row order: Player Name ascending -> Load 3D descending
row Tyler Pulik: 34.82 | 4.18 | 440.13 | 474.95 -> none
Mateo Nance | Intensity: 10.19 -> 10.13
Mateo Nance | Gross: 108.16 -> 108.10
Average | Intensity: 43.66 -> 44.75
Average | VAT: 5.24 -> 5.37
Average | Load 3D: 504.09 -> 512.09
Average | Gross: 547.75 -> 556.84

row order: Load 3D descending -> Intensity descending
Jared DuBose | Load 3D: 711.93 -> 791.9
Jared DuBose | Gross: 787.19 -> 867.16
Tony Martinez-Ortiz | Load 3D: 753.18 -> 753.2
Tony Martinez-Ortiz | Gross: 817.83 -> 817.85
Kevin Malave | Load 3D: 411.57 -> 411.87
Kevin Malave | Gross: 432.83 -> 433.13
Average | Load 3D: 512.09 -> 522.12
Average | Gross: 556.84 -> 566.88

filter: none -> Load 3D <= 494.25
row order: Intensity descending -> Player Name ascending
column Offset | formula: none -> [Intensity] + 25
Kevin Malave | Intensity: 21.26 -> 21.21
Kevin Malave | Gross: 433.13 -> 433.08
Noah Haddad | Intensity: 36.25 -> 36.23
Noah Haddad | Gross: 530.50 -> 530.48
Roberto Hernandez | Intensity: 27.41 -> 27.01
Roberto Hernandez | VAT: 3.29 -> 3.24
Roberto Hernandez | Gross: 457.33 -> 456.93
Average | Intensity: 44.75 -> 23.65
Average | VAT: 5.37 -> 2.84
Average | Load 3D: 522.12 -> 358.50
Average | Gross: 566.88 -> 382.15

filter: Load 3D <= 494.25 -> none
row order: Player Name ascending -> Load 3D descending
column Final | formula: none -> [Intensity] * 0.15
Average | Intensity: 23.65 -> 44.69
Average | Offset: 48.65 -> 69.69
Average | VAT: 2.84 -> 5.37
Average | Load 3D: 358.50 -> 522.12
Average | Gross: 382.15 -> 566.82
+===+
» Work instructions
From the line containing "Average | VAT: 5.37 -> 2.84" down to the last line of the listing above, give every line again exactly, and add nothing.

» Solution below
Average | VAT: 5.37 -> 2.84
Average | Load 3D: 522.12 -> 358.50
Average | Gross: 566.88 -> 382.15

filter: Load 3D <= 494.25 -> none
row order: Player Name ascending -> Load 3D descending
column Final | formula: none -> [Intensity] * 0.15
Average | Intensity: 23.65 -> 44.69
Average | Offset: 48.65 -> 69.69
Average | VAT: 2.84 -> 5.37
Average | Load 3D: 358.50 -> 522.12
Average | Gross: 382.15 -> 566.82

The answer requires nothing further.